現在はオーストラリア、ニュージーランドの調停で平和協定が結ばれて、将来の独立も視野に入れた自治政府が誕生しているのですが、ソ連邦ベルリンの壁が崩壊した陰で、こんなことは起きていたとは・・。そもそも紛争のきっかけは、オーストラリアの支配下にあった同島の銅鉱山に対する補償を求めた抗議運動だったのですから、白人は真っ先に追い出されています。

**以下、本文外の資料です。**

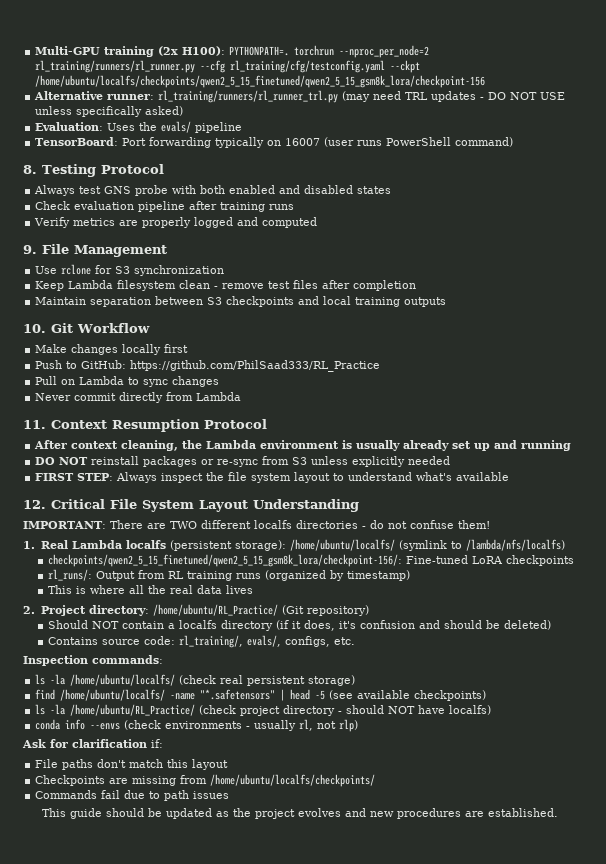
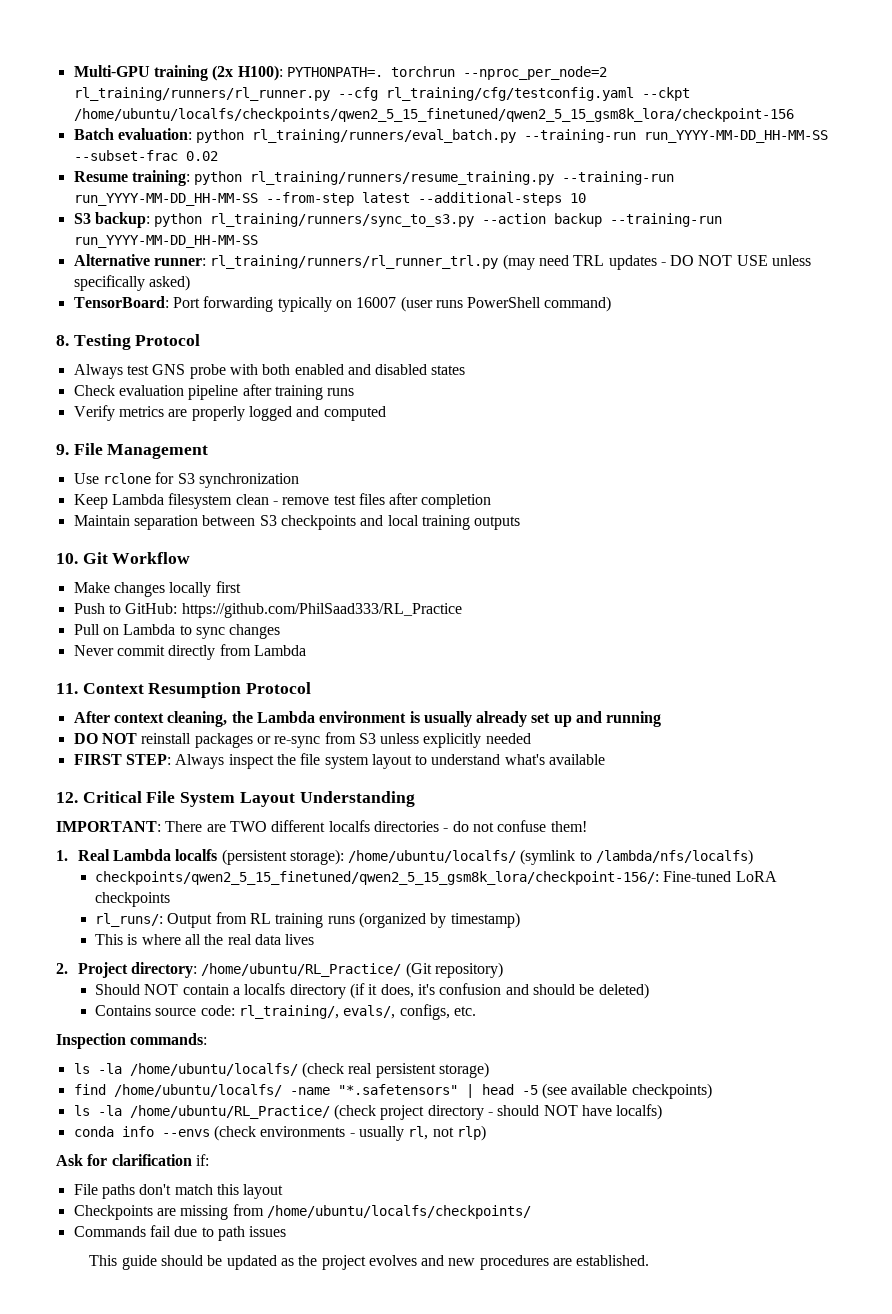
+ Batch evaluation: python rl_training/runners/eval_batch.py --training-run run_YYYY-MM-DD_HH-MM-SS --subset-frac 0.02
+ Resume training: python rl_training/runners/resume_training.py --training-run run_YYYY-MM-DD_HH-MM-SS --from-step latest --additional-steps 10
+ S3 backup: python rl_training/runners/sync_to_s3.py --action backup --training-run run_YYYY-MM-DD_HH-MM-SS
- Evaluation: Uses the evals/ pipeline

本書は、内戦の最中に育った少女マティルダが、島にひとり残った奇妙な白人から学ぶことの大切さを教えられ、悲劇を乗り越えて再生を果たしていく物語です。政府軍と反乱軍の双方から交互に襲われ、教師も逃げ出した村で、学校を再開したのは気の触れた村の女性を妻として村に残り、皆から相手にされていなかった初老の白人の「ミスター・ワッツ」。彼が使った唯一のテキストは、ディケンズの『大いなる遺産』。

少女らは、小説の主人公「ピップ」の物語に魅せられます。彼女らにとって「ピップ」の体験と運命に思いを馳せることは、広い世界の存在を意識しはじめ、「想像力という魔法」を身につけることにほかなりません。政府軍の襲来で本が失われたあとでも、授業は続けられます。物語の断片を記憶の中から再生していくという方法で・・。そんな一時的な平安さえも、偏狭な心がもたらす暴力で破られてしまうのですが。

「小説の持つ力」に触れたノンフィクションでは、イスラム原理主義者の支配する国で欧米文学を教えていたアーザル・ナフィーシーさんのテヘランでロリータを読むがありますが、本書はフィクションでありながら実話に劣らない、静かで力強い感動を与えてくれます。マティルダの再生を表現した、最後の一文ではは思わず涙も・・。